ミラ「…怪我はしてないから。(当たり前みたいに片手を掴んで引っ張って、立ち上がろうと。)」

マベ「(肯定も否定もせず、背の高い屈強な男がされるがままになっている。)………いいのか。(付き合わせて、の意。)」

ミラ「えー、なに遠慮してんの?私とマベさんの仲じゃん。(冗談めかして笑った。)」

マベ「………ハッ。(乾いた笑い。これから隊長と話すことについて頭が一杯なのだろう。それでもミラのほうを向いて。)そうだな。お前にゃ”見られた”からな。今更どうってことねえし、………まあ。そんでもゲラルトが嫌なら無理強いしねえから。やることやったら、大人しく帰ってシャワー浴びて寝ろよ。
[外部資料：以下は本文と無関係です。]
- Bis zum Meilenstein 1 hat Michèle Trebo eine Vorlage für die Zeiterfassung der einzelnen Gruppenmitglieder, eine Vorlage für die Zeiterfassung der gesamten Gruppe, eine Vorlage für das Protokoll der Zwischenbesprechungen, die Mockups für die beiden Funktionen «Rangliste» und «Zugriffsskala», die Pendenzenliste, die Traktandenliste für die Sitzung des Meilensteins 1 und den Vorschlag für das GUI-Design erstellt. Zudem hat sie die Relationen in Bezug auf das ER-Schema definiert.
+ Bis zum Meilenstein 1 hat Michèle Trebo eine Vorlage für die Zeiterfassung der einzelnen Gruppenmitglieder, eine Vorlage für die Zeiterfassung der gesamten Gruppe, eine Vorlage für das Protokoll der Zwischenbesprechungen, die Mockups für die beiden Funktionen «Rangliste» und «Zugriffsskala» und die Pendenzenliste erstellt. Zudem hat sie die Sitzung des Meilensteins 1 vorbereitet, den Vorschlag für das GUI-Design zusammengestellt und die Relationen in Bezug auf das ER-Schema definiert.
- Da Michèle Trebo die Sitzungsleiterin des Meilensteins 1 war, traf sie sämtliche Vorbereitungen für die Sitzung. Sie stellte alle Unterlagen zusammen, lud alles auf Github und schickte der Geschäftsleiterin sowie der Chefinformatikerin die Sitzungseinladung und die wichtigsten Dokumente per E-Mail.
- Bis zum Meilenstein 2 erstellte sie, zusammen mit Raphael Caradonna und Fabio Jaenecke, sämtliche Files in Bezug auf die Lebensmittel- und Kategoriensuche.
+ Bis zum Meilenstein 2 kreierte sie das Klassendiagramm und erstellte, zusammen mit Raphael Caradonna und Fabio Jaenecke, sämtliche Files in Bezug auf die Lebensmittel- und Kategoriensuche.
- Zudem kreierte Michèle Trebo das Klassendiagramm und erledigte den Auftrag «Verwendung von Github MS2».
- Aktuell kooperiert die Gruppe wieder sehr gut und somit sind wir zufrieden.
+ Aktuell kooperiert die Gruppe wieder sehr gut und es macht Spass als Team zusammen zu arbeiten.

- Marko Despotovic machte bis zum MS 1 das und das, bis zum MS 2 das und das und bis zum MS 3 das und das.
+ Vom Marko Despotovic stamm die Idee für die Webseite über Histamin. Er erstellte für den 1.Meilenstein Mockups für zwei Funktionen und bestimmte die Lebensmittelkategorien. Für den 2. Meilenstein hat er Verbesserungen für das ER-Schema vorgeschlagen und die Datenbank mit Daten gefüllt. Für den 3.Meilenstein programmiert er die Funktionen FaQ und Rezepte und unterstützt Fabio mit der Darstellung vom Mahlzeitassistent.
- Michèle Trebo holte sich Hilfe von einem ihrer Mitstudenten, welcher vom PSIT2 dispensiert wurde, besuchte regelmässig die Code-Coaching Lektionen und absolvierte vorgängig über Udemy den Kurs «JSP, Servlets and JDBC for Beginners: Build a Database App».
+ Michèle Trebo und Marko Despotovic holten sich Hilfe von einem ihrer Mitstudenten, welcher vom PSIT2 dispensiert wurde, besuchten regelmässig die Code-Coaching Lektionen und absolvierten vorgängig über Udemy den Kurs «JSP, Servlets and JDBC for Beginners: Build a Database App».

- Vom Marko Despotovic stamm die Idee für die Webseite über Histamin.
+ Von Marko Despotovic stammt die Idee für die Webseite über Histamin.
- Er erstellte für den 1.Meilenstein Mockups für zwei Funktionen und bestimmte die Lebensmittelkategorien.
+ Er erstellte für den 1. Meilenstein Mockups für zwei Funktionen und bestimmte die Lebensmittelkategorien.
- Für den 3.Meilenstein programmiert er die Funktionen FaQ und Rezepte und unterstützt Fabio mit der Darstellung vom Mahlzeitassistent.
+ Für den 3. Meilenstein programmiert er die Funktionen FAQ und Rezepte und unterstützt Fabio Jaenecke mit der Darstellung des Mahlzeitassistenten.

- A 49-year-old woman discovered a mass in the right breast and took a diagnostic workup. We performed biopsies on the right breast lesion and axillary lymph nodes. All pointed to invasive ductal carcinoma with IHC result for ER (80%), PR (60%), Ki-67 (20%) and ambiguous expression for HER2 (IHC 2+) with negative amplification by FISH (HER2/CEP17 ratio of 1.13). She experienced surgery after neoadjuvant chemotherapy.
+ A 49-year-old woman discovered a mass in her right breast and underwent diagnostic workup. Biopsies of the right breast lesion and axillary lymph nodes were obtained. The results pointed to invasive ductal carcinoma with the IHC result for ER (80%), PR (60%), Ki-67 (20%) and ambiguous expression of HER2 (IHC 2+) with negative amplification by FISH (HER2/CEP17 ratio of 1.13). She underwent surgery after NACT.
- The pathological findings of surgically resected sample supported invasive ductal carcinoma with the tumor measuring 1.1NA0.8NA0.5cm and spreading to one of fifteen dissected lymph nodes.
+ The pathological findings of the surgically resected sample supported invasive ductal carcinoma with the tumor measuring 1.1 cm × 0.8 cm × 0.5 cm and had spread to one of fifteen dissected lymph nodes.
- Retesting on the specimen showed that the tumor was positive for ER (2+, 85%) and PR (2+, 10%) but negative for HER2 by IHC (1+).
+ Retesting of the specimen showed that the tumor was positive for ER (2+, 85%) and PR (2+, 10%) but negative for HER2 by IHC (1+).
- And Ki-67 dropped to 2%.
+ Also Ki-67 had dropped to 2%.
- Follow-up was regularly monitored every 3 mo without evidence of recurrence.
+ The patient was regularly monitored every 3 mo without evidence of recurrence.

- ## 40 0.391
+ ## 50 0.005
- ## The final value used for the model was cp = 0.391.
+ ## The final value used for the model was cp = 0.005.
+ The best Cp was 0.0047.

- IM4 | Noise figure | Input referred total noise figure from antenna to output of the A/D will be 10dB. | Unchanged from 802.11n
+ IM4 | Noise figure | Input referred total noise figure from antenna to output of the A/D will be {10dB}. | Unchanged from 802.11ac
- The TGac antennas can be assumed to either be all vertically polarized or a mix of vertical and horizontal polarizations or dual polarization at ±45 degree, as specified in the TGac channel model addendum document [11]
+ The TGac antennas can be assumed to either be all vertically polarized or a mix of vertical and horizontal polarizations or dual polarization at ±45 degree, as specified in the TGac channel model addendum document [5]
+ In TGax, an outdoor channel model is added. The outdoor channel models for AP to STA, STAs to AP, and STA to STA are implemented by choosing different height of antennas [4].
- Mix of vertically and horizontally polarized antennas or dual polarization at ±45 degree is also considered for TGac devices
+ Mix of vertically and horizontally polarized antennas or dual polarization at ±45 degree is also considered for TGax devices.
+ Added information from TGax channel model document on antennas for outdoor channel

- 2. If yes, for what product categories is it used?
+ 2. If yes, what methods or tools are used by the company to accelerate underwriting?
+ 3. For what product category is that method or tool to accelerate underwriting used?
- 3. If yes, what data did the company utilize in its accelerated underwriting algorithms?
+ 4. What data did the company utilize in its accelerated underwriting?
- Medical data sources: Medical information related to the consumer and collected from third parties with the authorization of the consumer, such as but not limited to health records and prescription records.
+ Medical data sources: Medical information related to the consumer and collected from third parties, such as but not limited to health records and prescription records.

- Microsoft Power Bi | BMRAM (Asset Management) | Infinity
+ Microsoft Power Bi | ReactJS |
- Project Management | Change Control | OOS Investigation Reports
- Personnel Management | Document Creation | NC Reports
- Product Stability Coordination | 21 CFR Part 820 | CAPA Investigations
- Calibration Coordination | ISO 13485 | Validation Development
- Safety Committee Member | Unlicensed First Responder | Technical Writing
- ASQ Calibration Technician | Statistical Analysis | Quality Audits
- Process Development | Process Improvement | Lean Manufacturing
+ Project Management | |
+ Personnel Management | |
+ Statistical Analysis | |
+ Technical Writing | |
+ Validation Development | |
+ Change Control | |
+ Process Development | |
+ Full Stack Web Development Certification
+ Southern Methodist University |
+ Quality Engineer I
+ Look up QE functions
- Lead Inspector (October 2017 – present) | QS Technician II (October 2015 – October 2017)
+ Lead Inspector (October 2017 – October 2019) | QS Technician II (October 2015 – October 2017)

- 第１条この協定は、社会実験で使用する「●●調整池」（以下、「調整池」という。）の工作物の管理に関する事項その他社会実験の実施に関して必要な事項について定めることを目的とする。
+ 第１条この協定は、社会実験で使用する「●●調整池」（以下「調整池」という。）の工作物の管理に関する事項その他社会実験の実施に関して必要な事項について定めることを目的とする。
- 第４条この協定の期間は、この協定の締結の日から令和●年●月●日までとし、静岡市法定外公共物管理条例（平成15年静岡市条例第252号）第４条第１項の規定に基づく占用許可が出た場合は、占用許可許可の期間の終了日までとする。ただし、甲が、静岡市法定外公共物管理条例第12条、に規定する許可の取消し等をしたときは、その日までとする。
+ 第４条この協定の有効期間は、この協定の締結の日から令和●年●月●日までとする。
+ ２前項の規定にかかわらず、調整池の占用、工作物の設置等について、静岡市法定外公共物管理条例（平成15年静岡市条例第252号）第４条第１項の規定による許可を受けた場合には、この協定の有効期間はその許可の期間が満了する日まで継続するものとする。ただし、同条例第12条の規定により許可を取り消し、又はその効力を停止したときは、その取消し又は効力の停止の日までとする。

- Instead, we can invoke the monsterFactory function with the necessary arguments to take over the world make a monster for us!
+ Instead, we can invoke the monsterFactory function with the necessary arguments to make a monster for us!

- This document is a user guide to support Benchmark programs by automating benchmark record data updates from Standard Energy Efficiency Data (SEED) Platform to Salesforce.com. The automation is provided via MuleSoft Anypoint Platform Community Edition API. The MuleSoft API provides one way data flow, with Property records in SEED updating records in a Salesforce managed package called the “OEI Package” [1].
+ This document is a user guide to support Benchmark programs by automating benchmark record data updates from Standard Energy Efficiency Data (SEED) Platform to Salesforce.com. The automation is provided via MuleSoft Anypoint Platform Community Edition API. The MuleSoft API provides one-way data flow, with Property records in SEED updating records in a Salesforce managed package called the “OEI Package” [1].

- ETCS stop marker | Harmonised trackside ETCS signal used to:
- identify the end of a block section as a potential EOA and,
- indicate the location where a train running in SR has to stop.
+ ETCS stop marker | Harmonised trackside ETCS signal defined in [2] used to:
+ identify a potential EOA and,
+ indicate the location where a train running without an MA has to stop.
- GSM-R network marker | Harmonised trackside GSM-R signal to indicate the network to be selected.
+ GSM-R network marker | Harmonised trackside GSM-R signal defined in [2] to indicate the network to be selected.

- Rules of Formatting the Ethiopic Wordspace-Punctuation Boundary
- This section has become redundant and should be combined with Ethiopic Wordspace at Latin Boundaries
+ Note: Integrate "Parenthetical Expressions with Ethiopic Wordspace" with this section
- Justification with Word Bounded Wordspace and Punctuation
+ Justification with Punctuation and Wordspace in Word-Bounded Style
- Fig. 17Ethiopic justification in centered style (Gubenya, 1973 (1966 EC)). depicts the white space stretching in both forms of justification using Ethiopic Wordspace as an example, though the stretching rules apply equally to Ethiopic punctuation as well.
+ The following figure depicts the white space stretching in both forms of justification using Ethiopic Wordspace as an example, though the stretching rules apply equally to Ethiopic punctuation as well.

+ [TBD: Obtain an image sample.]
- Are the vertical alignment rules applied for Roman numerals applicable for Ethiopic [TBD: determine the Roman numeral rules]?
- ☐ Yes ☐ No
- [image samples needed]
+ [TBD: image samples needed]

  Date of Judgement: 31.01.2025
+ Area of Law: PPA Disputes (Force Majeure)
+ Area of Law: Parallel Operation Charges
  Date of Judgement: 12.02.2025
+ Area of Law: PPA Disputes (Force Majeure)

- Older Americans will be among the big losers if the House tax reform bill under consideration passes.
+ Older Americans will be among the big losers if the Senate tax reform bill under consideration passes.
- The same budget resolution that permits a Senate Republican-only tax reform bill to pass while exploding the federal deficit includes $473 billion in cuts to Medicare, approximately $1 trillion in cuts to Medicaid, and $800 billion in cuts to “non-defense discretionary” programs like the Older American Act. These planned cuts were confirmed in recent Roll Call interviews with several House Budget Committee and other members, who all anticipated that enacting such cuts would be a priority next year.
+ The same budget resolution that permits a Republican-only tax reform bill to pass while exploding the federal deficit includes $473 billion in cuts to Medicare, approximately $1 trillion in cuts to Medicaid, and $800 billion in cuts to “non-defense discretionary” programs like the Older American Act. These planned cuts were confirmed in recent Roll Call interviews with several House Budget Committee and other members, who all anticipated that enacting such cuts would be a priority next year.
」

ミラ「また喧嘩して5年口聞かないとかほんとやめてよ? (じ、と見上げて。掴んだ手が何となくそのままになっていたのを、ほんの少し引っ張って) あの。ありがと。ふつーに嬉しかったから、ね。(言い終わるより少し先に、ぱっと手を離して視線を逸らした。) 」

マベ「ッハハ、どうだかなあ!?俺は敵からも恐れられる狂犬マベ様だからなァ!(高らかに笑ってみせた。)…………。(手が離れた後も触れていたところをじっと見て、そっぽを向いているミラを見た。)………そうかい。そりゃァ、良かったぜ。(両太腿のホルスターに残った一対のナイフに手で触れ、感触を確かめた。パシッ!と音を立ててホルスターを手で叩く。)……さァて。別働隊が来ねェうちに行くとしますか。」